Code: Locating the exact counterexample
If a single violating input exists, Z3 returns it: guaranteed and verifiable.
from z3 import Real, RealVal, If, And, Or, Sum, Solver, sat
def encode_tree_as_z3(tree, x_vars):
t = tree.tree_
L, R = t.children_left, t.children_right
feat, thr, val = t.feature, t.threshold, t.value
def go(n):
if L[n] == R[n]:
return RealVal(int(val[n][0].argmax()))
return If(x_vars[feat[n]] <= thr[n],
go(L[n]),
go(R[n]))
return go(0)
def encode_forest_avg_vote(rf, x_vars):
return Sum(*[encode_tree_as_z3(t, x_vars) for t in rf.estimators_]) / len(rf.estimators_)
def z3_label_counterexample(big, pruned, lo, hi):
d = len(lo)
x = [Real(f"x{i}") for i in range(d)]
b = encode_forest_avg_vote(big, x)
p = encode_forest_avg_vote(pruned, x)
s = Solver()
s.add(And(*[(x[i] >= lo[i]) & (x[i] <= hi[i]) for i in range(d)]))
s.add((b >= 0.5) != (p >= 0.5))
if s.check() != sat:
return None
m = s.model()
return [float(str(m[xi])) for xi in x]
lo and hi are per-feature min/max bounds Z3 must respect.
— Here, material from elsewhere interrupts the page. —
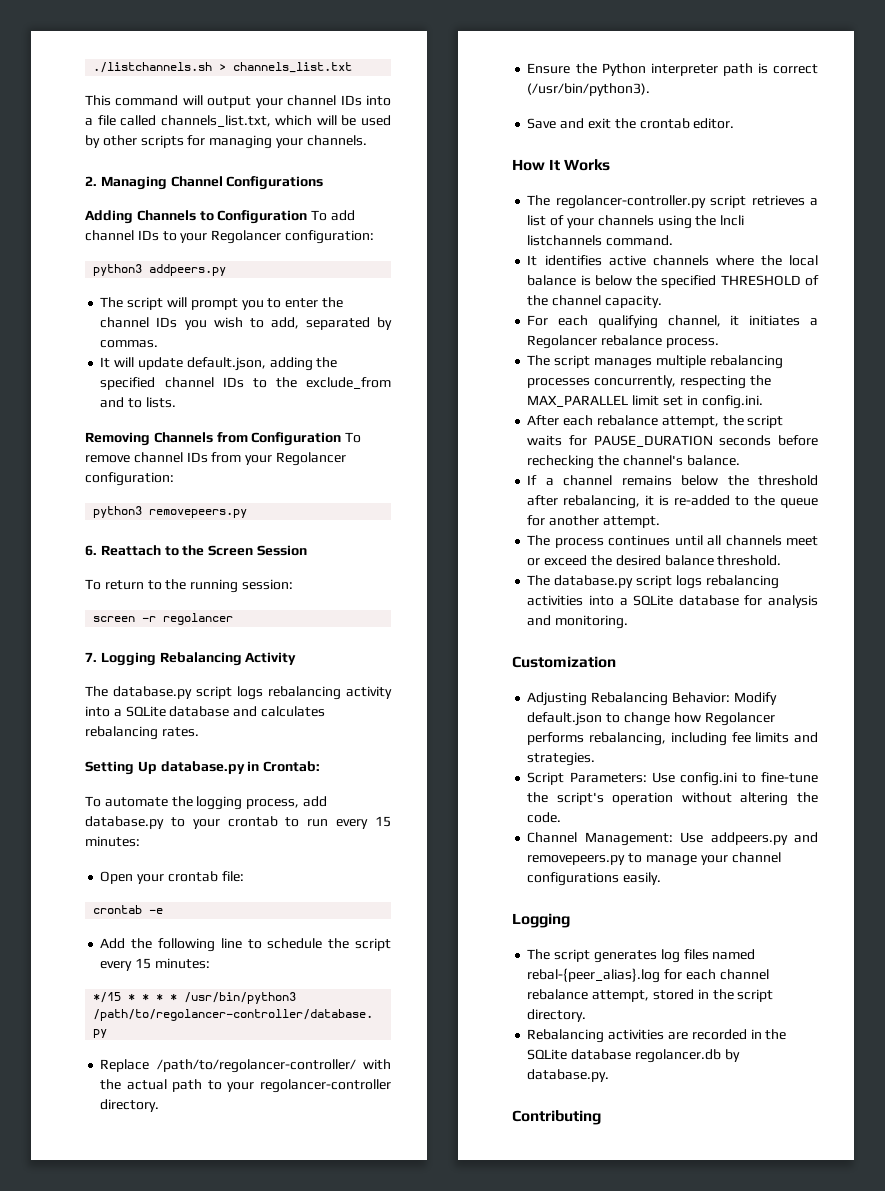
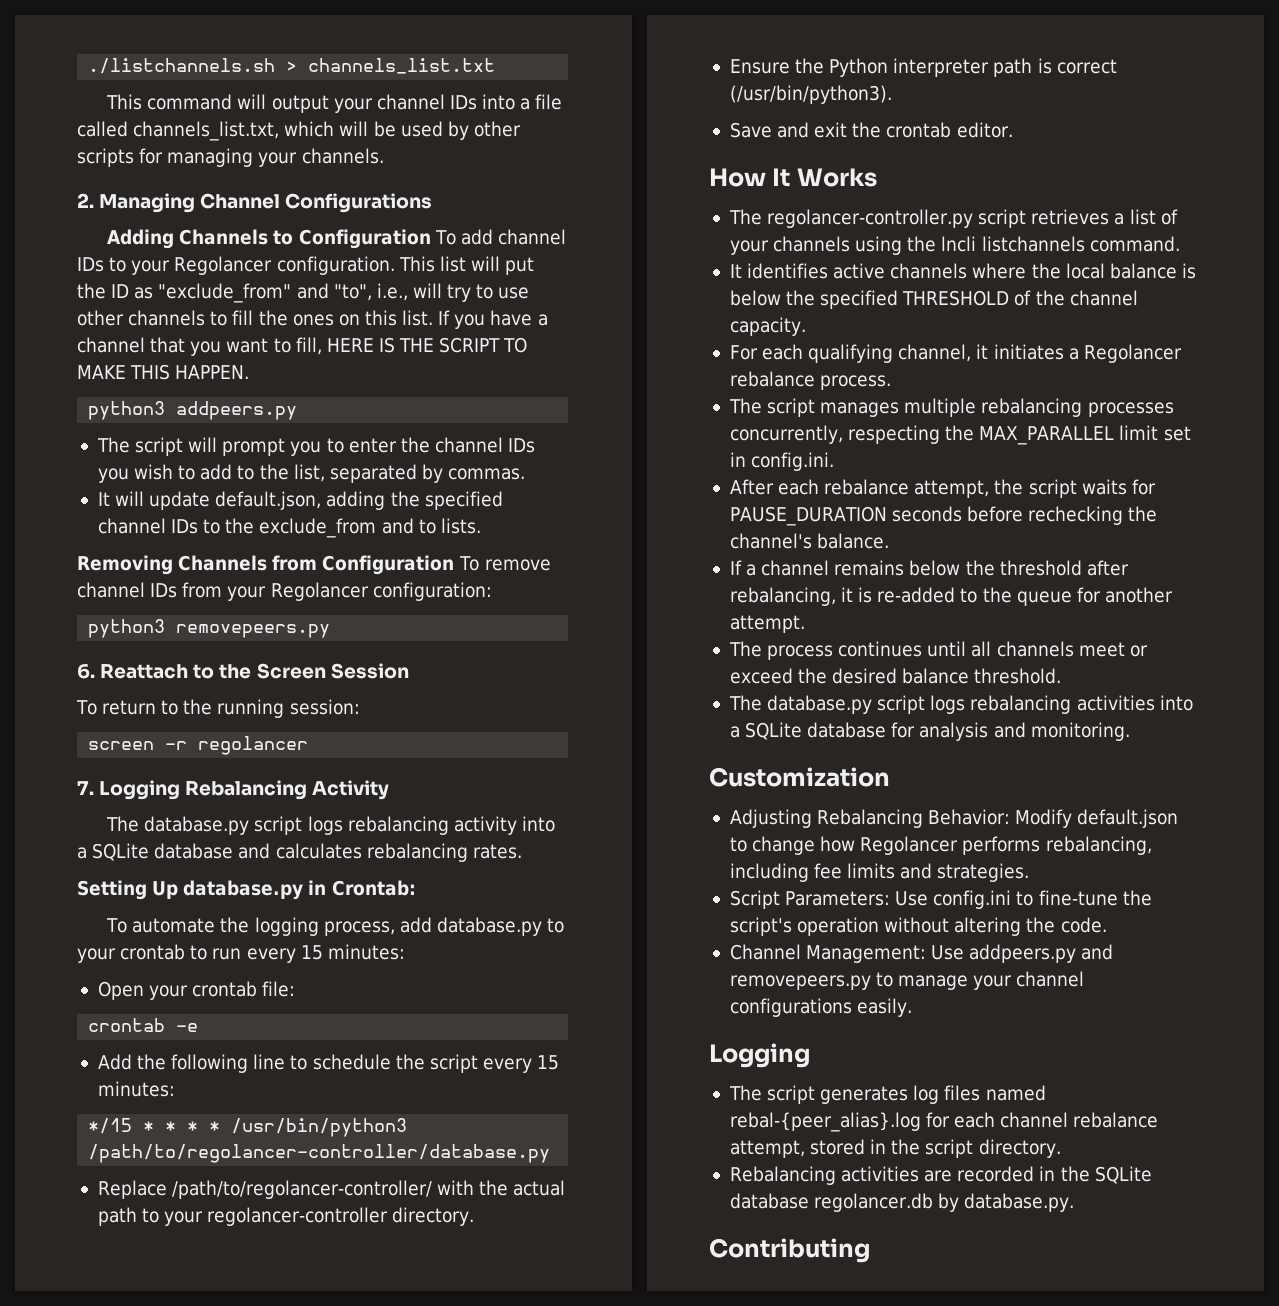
- Adding Channels to Configuration To add channel IDs to your Regolancer configuration:
+ Adding Channels to Configuration To add channel IDs to your Regolancer configuration. This list will put the ID as "exclude_from" and "to", i.e., will try to use other channels to fill the ones on this list. If you have a channel that you want to fill, HERE IS THE SCRIPT TO MAKE THIS HAPPEN.
- The script will prompt you to enter the channel IDs you wish to add, separated by commas.
+ The script will prompt you to enter the channel IDs you wish to add to the list, separated by commas.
This prevents it from returning absurd values like x = 10⁹
>>> [-0.965, 0.549, 0.247, 0.589, 0.475, 3.397, ...]
This vector is a real point in feature space that breaks model equivalence.
Minimal explanation trace
We can even trace which removed trees caused the discrepancy:
def trace_disagreement(x_cex, big, pruned, top_k=8):
xb = x_cex.reshape(1, -1)
votes = np.array([t.predict(xb)[0] for t in big.estimators_], float)
removed = [i for i, t in enumerate(big.estimators_) if t not in pruned.estimators_]
diffs = [(abs(votes.mean() - ((votes.sum() - votes[i])/(len(votes)-1))), i) for i in removed]
diffs.sort(reverse=True)
print(diffs[:top_k])
This produces a ranked list of the trees that mattered with respect to the divergence of the two models.
Visualizing the disagreement surface
| Interpretation | Image |
|---|---|
| Where vote probability differs the most | ![]() |
| Where the predicted labels actually differ | ![]() |
| Zoom on violation region with arbitrary difference | ![]() |
These visuals are easy to track, and with some work, creating something for the most problematic combinations of features, would be very revealing for the pruning process.
Most of the input space is essentially the same, but we see precise “fault lines” where pruning changes the target predictions.
Why this matters
| Approach | Guarantees? | Finds exact failure case? |
|---|---|---|
| Validation set | No | No |
| Z3 | Yes | Always if exists |
Validation gives confidence, Z3 gives certainty.
Closing Remarks
- We can formally prove two models behave identically.
- Use it to validate pruning / distillation work.
- Use it to guard model retraining in CI/CD.
- If models diverge, Z3 gives the input that caused the divergence.
No brute force,no test dataset guesses.
Just mathematically guaranteed model equivalence (or a counterexample).
Further reading — neural network equivalence via SMT
The idea of proving that two models are equivalent (or extracting counterexamples when they aren’t) originates from formal verification research, in particular:
Eleftheriadis et al., On Neural Network Equivalence Checking Using SMT Solvers.
FORMATS 2022.
https://www.ccs.neu.edu/~stavros/papers/2022-formats-NN_Equivalence.pdf
Their work focuses on neural networks and supports strict + approximate equivalence relations.
This post adapts a fairly similar encoding idea to decision-tree ensembles (random forests), making equivalence checking usable in practical ML pipelines. Z3 effectively constructs the entire random forest as a single logical expression.